El Ayuntamiento de Valladolid y la asociación ALCER Valladolid han dado visibilidad a la enfermedad renal crónica (ERC) con motivo del Día Mundial del Riñón, una jornada destinada a informar y concienciar sobre una patología que afecta al 15% de la población.
El concejal de Salud Pública y Seguridad Ciudadana, Alberto Cuadrado, y la presidenta de ALCER Valladolid, Carmen Martín, han presentado en el Consistorio los actos conmemorativos de esta jornada. Entre las iniciativas previstas, el Ayuntamiento iluminará de color verde la Cúpula del Milenio y la fachada de la Casa Consistorial.
Profesionales sanitarios y asociaciones de pacientes han aprovechado esta jornada para insistir en la importancia de la prevención y la detección precoz de la enfermedad renal crónica, una patología que afecta a unos siete millones de personas en España y que provoca que cada 2,5 minutos fallezca una persona en Europa.

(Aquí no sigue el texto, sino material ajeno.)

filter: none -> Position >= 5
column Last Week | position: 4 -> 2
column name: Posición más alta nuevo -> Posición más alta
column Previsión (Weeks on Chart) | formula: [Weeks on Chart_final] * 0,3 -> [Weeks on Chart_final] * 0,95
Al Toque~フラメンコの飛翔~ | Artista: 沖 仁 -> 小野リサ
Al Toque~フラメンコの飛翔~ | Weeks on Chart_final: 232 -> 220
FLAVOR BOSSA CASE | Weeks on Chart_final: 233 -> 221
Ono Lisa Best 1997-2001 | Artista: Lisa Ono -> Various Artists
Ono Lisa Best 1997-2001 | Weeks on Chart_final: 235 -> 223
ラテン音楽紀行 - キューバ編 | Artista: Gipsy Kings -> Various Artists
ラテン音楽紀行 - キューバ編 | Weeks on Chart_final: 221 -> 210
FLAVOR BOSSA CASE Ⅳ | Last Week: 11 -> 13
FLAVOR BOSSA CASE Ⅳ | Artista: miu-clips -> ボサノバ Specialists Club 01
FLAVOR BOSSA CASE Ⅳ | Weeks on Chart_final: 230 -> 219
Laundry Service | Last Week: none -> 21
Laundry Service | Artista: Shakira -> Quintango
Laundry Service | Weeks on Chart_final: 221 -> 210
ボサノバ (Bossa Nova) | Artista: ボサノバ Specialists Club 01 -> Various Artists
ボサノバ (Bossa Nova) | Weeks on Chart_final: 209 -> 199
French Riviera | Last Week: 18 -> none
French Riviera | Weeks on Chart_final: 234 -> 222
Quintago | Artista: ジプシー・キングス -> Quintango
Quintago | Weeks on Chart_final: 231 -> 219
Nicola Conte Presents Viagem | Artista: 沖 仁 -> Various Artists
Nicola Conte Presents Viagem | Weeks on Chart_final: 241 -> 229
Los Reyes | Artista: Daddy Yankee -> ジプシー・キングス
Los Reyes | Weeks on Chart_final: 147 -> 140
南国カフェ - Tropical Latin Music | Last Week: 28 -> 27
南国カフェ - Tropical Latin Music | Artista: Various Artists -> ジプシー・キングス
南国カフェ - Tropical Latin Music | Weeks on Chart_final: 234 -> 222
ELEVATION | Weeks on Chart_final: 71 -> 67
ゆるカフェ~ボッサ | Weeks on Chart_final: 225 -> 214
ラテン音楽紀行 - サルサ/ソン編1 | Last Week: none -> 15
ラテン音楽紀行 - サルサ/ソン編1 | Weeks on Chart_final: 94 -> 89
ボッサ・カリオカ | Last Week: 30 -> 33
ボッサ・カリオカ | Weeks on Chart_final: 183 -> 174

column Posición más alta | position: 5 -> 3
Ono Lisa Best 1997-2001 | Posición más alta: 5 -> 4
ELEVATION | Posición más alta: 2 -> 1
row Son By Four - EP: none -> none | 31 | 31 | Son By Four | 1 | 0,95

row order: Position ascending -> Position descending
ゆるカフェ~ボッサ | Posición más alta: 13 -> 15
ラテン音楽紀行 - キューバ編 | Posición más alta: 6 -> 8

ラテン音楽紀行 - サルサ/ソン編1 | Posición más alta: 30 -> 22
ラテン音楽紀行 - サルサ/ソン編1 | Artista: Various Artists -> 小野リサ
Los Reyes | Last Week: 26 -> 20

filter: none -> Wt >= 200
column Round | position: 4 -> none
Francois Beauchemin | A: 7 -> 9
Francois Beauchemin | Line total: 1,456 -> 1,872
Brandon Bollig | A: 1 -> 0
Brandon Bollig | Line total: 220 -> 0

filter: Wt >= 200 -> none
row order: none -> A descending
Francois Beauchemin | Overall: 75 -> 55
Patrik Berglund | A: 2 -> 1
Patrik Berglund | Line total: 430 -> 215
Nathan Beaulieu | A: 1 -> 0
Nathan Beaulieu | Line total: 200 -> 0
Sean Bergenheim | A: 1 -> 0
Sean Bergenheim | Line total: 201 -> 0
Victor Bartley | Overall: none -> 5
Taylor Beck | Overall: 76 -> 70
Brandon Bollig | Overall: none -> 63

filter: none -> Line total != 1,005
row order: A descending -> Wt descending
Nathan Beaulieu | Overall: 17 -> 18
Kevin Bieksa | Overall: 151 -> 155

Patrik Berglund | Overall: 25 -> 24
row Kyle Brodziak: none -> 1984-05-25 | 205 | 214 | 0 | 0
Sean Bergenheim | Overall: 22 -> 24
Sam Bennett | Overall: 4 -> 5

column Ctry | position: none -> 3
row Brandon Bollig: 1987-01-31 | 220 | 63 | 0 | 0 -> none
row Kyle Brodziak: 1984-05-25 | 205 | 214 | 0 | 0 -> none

Una enfermedad con gran impacto sanitario
La Sociedad Española de Nefrología (S.E.N.) y la Federación Nacional ALCER, junto a otras organizaciones sanitarias, han pedido reforzar las medidas para mejorar la prevención, el diagnóstico precoz y el tratamiento de esta enfermedad.
Actualmente, más de 68.000 personas en España reciben tratamiento renal sustitutivo, es decir, diálisis o trasplante, una cifra que ha aumentado más de un 30% en la última década. Solo en 2024, un total de 7.300 personas iniciaron tratamiento renal sustitutivo, lo que supone que cada 75 minutos una persona entra en un programa de diálisis o recibe un trasplante renal.
Especialistas y pacientes también reclaman impulsar el trasplante renal de donante vivo y potenciar las terapias de diálisis domiciliaria, con el objetivo de que en 2028 el 30% de los pacientes realicen la diálisis en sus hogares.
La enfermedad renal crónica es considerada una 'epidemia silenciosa', en parte porque sus síntomas en las fases iniciales son poco reconocibles, lo que dificulta su diagnóstico temprano. Su desarrollo está relacionado con factores de riesgo como la diabetes, las enfermedades cardiovasculares, la hipertensión, la obesidad o el tabaquismo, responsables de una parte importante de los casos.
Según la Sociedad Española de Nefrología, la detección precoz mediante pruebas sencillas de sangre y orina permite identificar la enfermedad en fases iniciales y retrasar hasta más de 20 años la necesidad de diálisis o trasplante.
Una prioridad de salud pública
A nivel global, se estima que 850 millones de personas padecen enfermedad renal crónica, de las cuales 4,6 millones reciben tratamiento renal sustitutivo. Cada año 1,5 millones de personas mueren por esta patología.
Ante esta situación, la Organización Mundial de la Salud (OMS) aprobó recientemente una resolución que reconoce por primera vez la enfermedad renal crónica como una prioridad global de salud pública, instando a los países a reforzar las políticas de prevención, diagnóstico precoz y tratamiento.